Blood coagulation factor IXa gains proteolytic efficiency upon binding to a phospholipid membrane. We have found that an amphipathic, membrane-binding peptide from the C2 domain of factor VIII, fVIII2303 - 23, enhances proteolytic efficiency of factor IXa in the absence of phospholipid membranes. This enhancement is the result of a reduction in the K M for the substrate, factor X, with little effect on the k cat.

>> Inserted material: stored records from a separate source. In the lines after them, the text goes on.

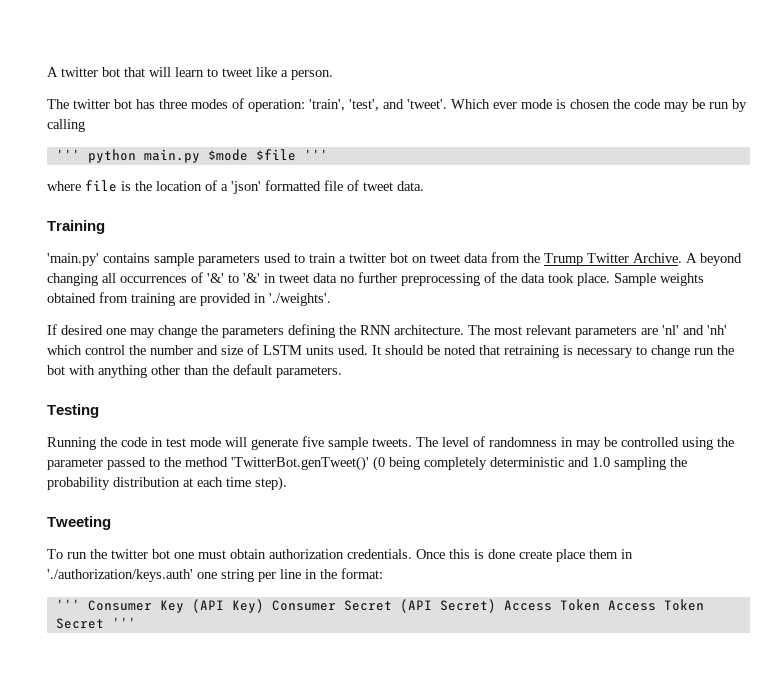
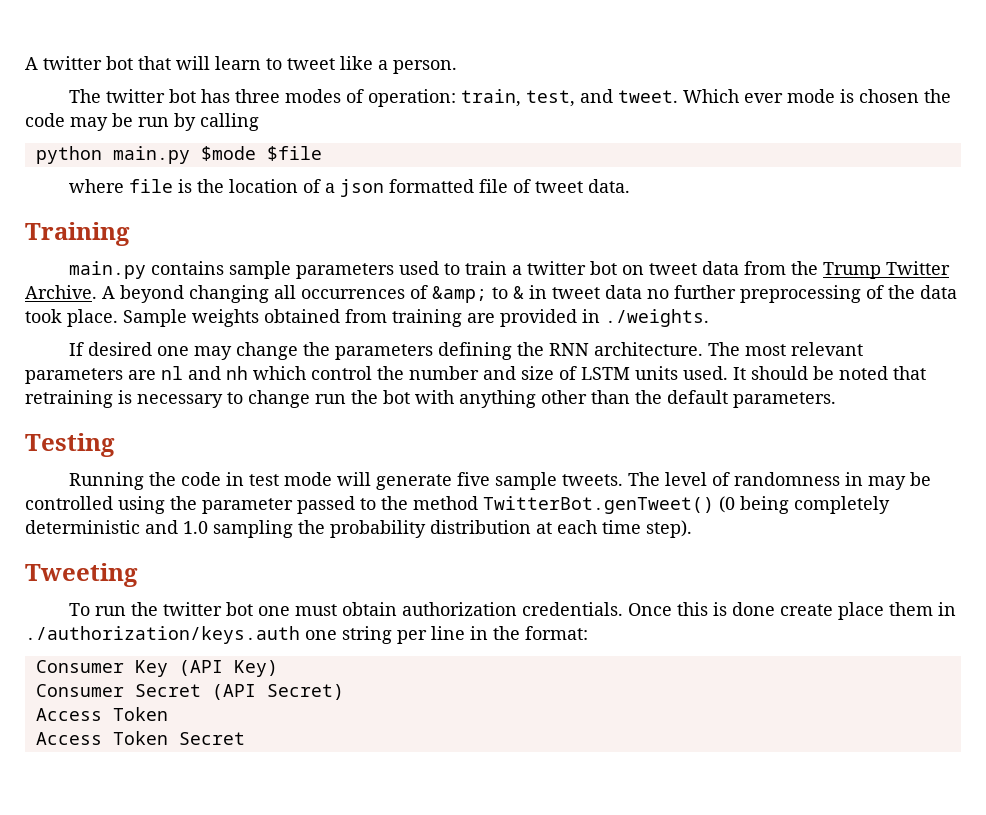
[309,99,447,111] 'train', 'test', and 'tweet'. -> [460,89,678,107] train, test, and tweet.
[55,149,80,160] ''' -> (259, 122) none
[303,149,328,160] ''' -> (322, 153) none
[231,181,261,194] 'json' -> [339,179,384,197] json
[47,253,99,266] 'main.py' -> [68,261,146,279] main.py
[207,273,260,283] '&' to '&' -> [432,286,524,303] &amp; to &
[269,293,331,306] './weights'. -> [605,309,709,327] ./weights.
[662,325,727,335] 'nl' and 'nh' -> [161,366,248,380] nl and nh
[231,456,369,471] 'TwitterBot.genTweet()' -> [483,496,714,514] TwitterBot.genTweet()
[47,569,193,582] './authorization/keys.auth' -> [25,626,300,644] ./authorization/keys.auth
[55,599,80,610] ''' -> (588, 633) none
(264, 606) none -> (278, 668) //
[503,599,600,611] Access Token -> [35,707,168,721] // Access Token //
[111,617,136,628] ''' -> (245, 738) none

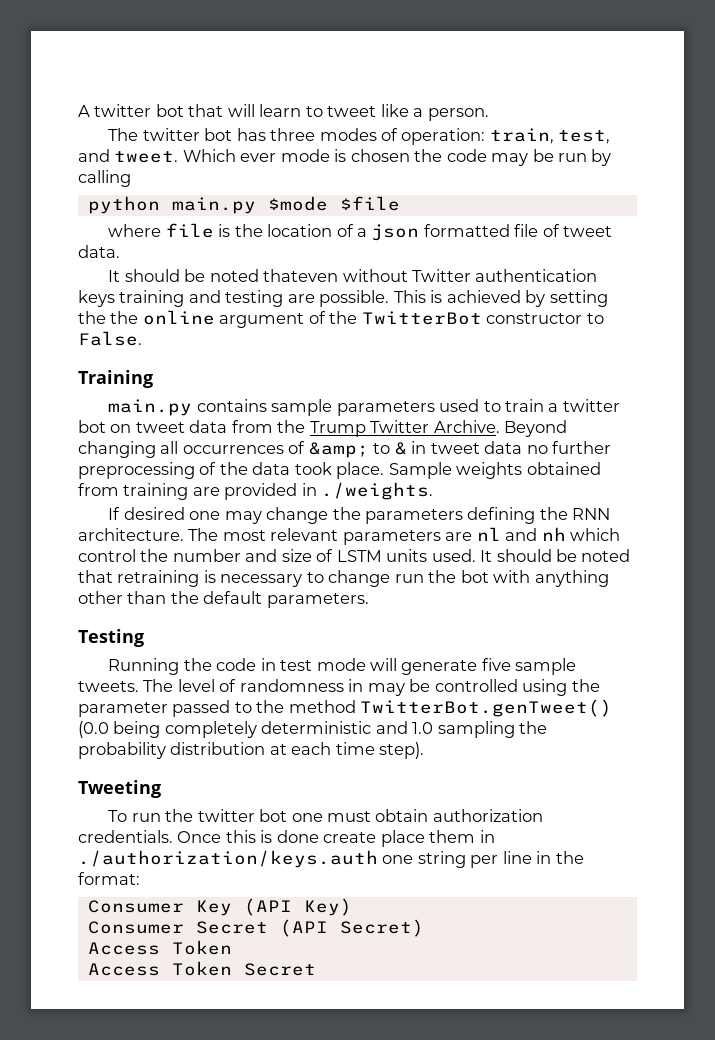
(630, 186) none -> [108,269,598,282] [78,290,608,307] [78,310,604,328] [78,331,142,346] // It should be noted thateven without Twitter authentication keys training and testing are possible. This is achieved by setting the the online argument of the TwitterBot constructor to False.
[102,285,184,303] A beyond -> [504,420,568,437] Beyond
[719,496,735,513] (0 -> [78,721,109,738] (0.0

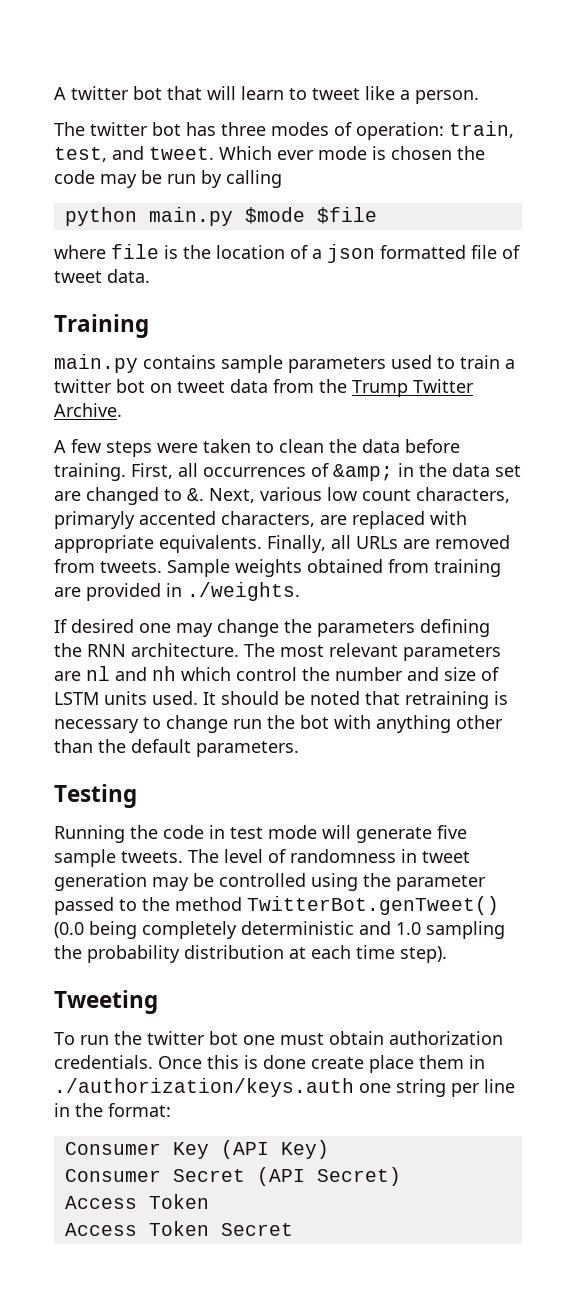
[108,269,598,282] [78,290,608,307] [78,310,604,328] [78,331,142,346] // It should be noted thateven without Twitter authentication keys training and testing are possible. This is achieved by setting the the online argument of the TwitterBot constructor to False. -> (150, 276) none
[504,420,568,437] [78,441,612,458] [78,462,385,479] Beyond changing all occurrences of &amp; to & in tweet data no further preprocessing of the data took place. -> [54,439,460,457] [54,463,521,481] [54,487,510,505] [54,511,467,529] [54,535,510,553] [54,559,162,573] // A few steps were taken to clean the data before training. First, all occurrences of &amp; in the data set are changed to &. Next, various low count characters, primaryly accented characters, are replaced with appropriate equivalents. Finally, all URLs are removed from tweets.
(364, 685) none -> [422,851,470,863] [54,873,147,891] tweet generation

Enhanced function requires interaction of the γ-carboxyglutamic acid (Gla) domains of factor IXa and factor X since (i) a synthetic peptide comprising the Gla domain of factor IXa and antibodies directed to the Gla domain of factor IXa inhibit this acceleration, (ii) the acceleration is Ca(II) dependent, and (iii) conversion of Gla-domainless factor X is not affected by the presence of fVIII2303 - 23. The effect of fVIII2303 - 23 on factor IXa parallels the enhanced function produced by phosphatidylserine-containing bilayers, and fVIII2303 - 23 does not further enhance function of factor IXa when phospholipid vesicles are present. The critical feature of fVIII2303 - 23 is apparently its amphipathic helix-forming structure [Gilbert, G. E., and Baleja, J. D. (1995) Biochemistry 34, 3022−3031] because other α-helical peptides such as a homologous peptide from the C2 domain of factor V and melittin have similar effects. Diastereomeric analogues of fVIII2303 - 23 and melittin, which have reduced helical content, do not support factor IXa activity. A truncated peptide of fVIII2303 - 23 with three C-terminal residues deleted retains α-helical content but loses capacity to enhance factor X cleavage, suggesting that a minimum length of α-helix is required. Although these results probably do not illuminate the physiologic function of the factor VIII peptide corresponding to fVIII2303 - 23, they demonstrate a novel, membrane-mimetic role of amphipathic helical peptides in supporting function of factor IXa.